(Web interface edit records)
== Segment start ==

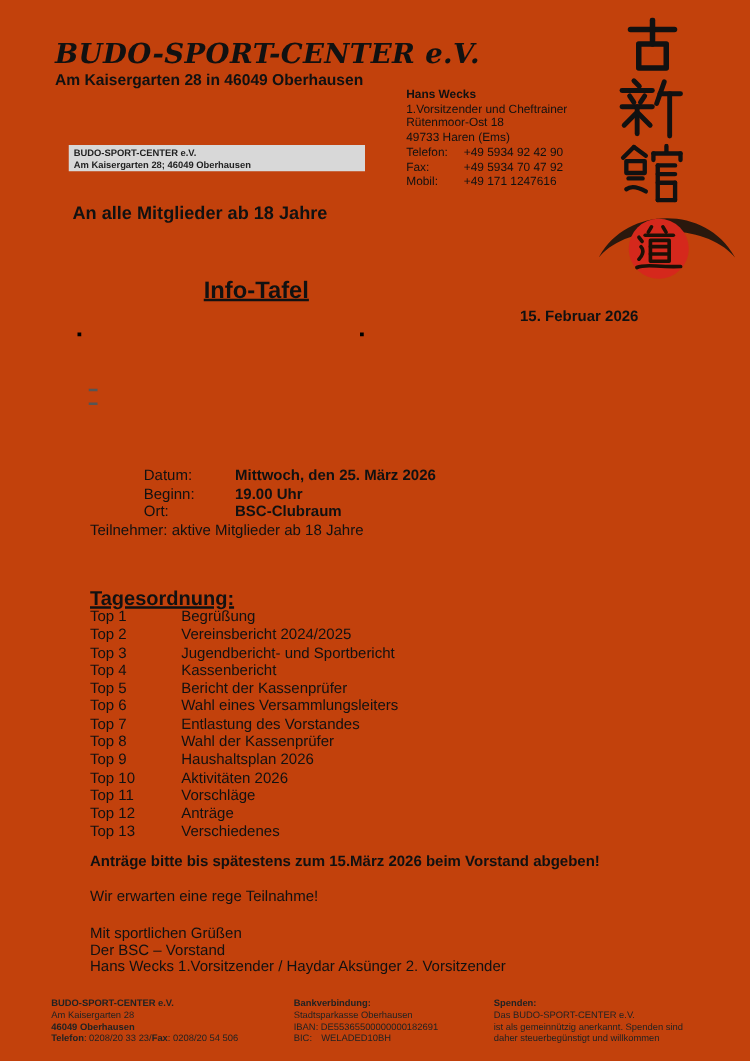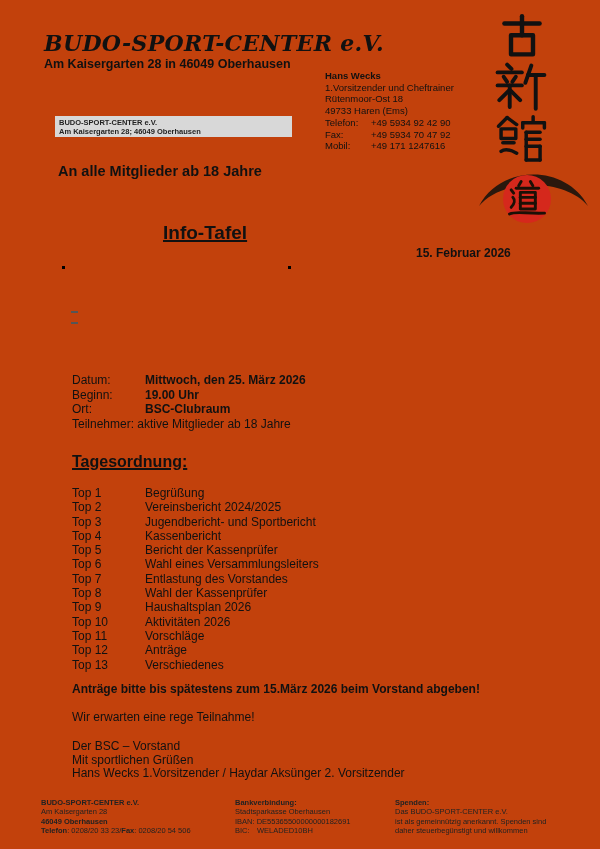"Datum: Mittwoch, den 25. März" .details .row { margin-left: none -> 43px }
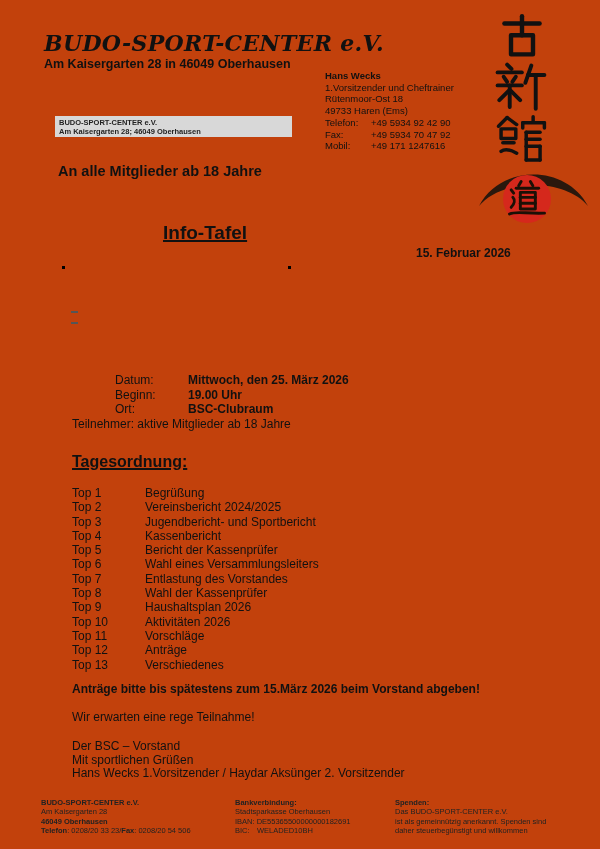"Tagesordnung:" .agenda-heading { top: 453px -> 471px }
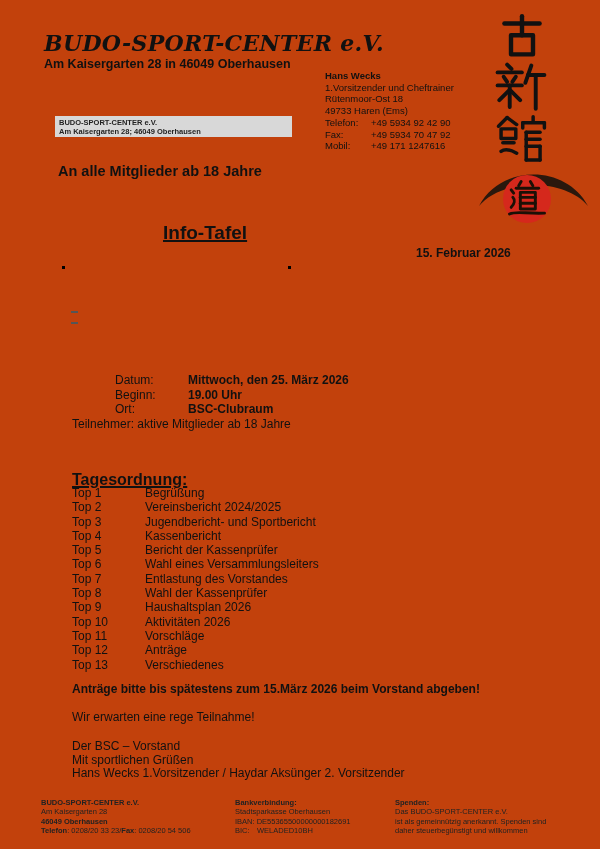"Der BSC – Vorstand" div { order: before "Mit sportlichen Grüßen" -> after "Mit sportlichen Grüßen" }
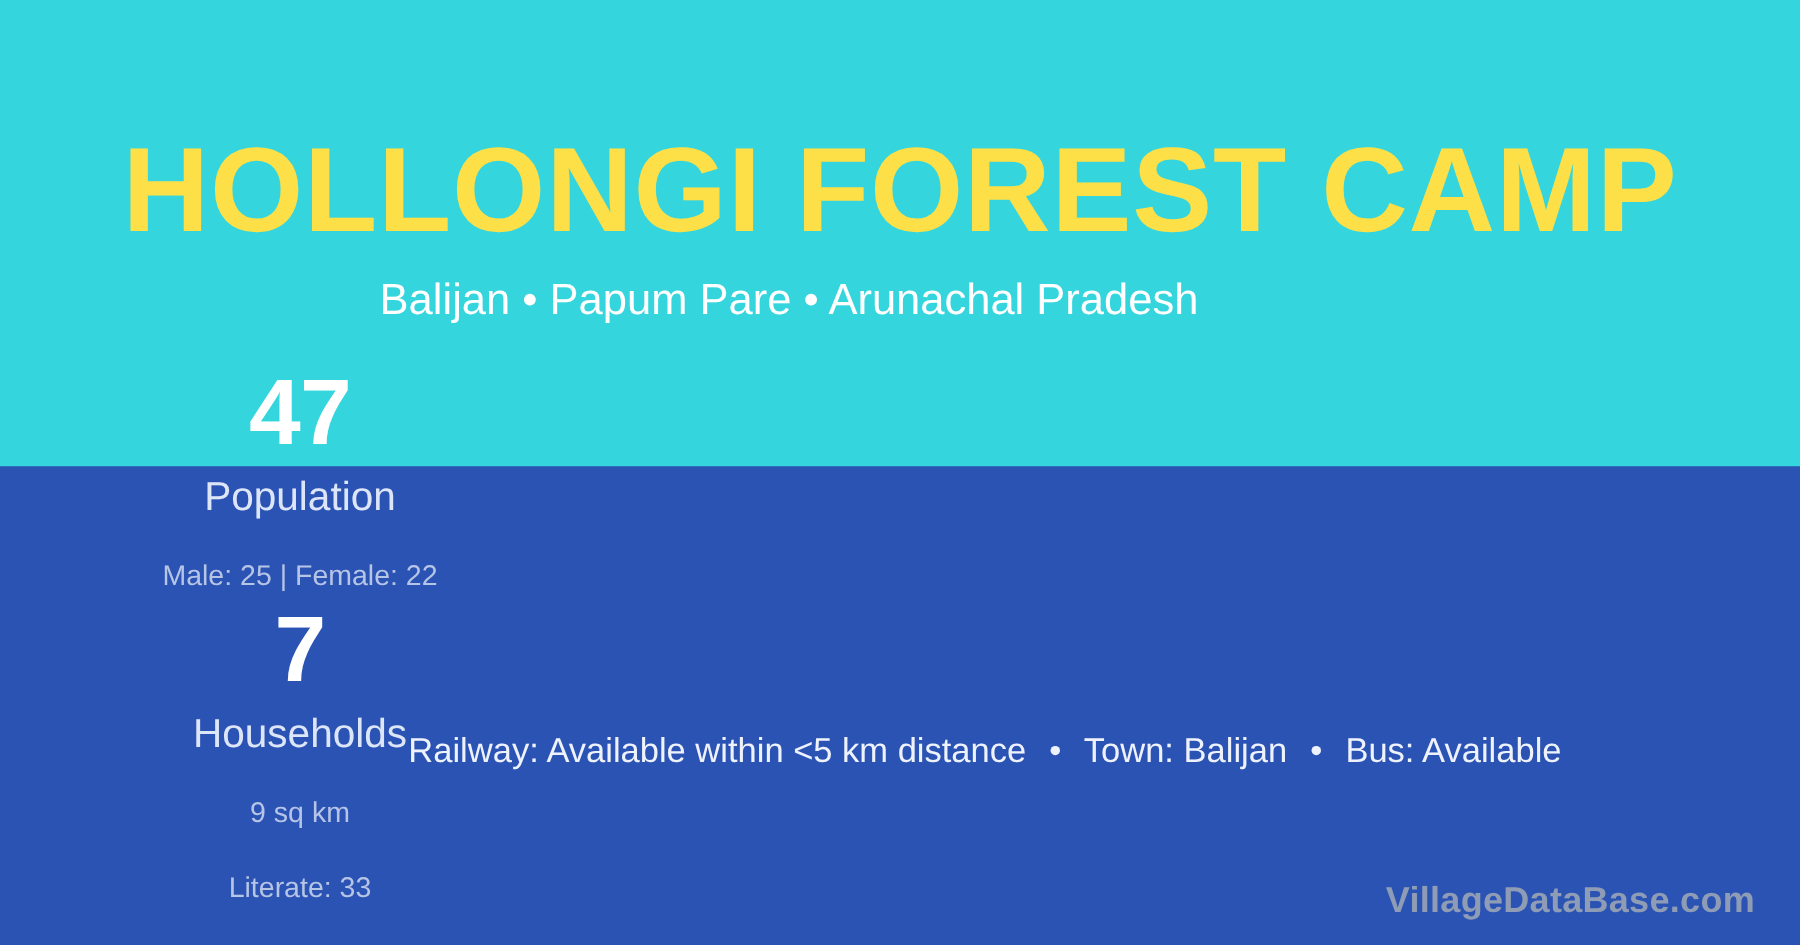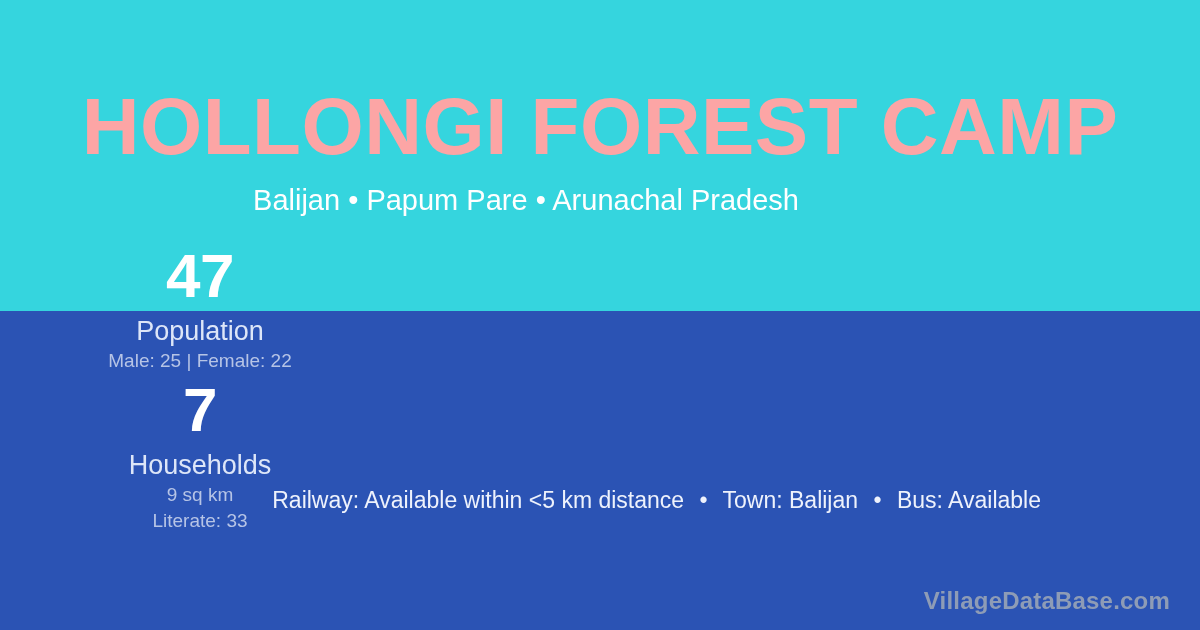"HOLLONGI FOREST CAMP" #village-title { color: #fca5a5 -> #fde047 }
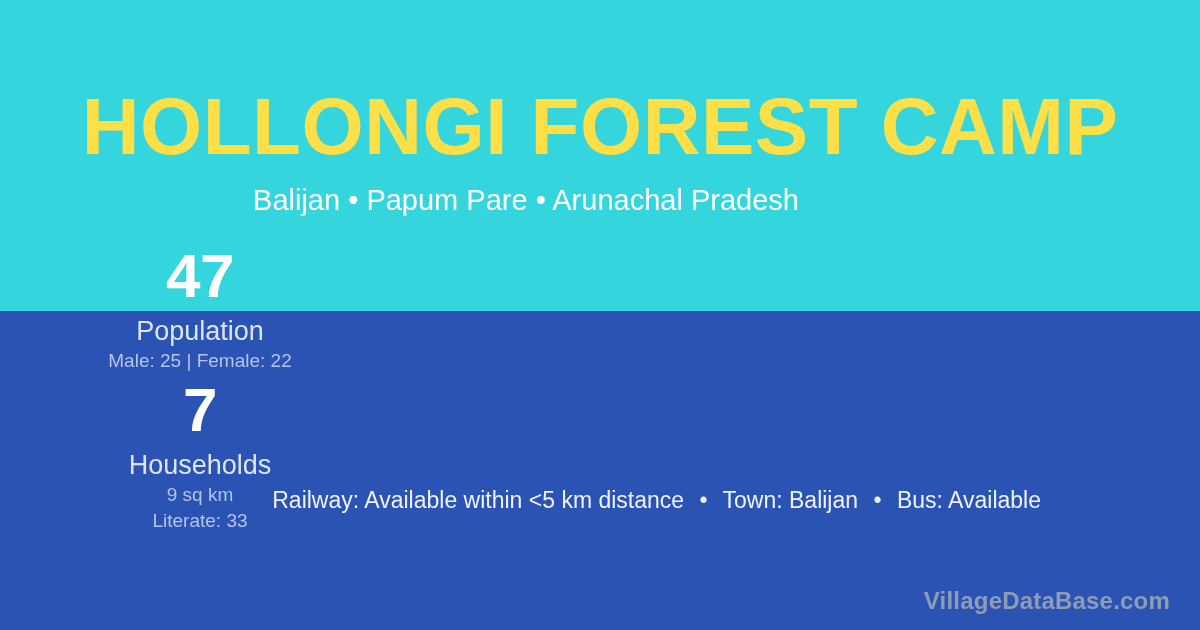"Male: 25 | Female: 22" .stat-sub { margin-top: 0 -> 24px }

== Segment end ==

Your answer must be an exact copy of the records above, with every picture left out.

(Written solution):
"Datum: Mittwoch, den 25. März" .details .row { margin-left: none -> 43px }
"Tagesordnung:" .agenda-heading { top: 453px -> 471px }
"Der BSC – Vorstand" div { order: before "Mit sportlichen Grüßen" -> after "Mit sportlichen Grüßen" }
"HOLLONGI FOREST CAMP" #village-title { color: #fca5a5 -> #fde047 }
"Male: 25 | Female: 22" .stat-sub { margin-top: 0 -> 24px }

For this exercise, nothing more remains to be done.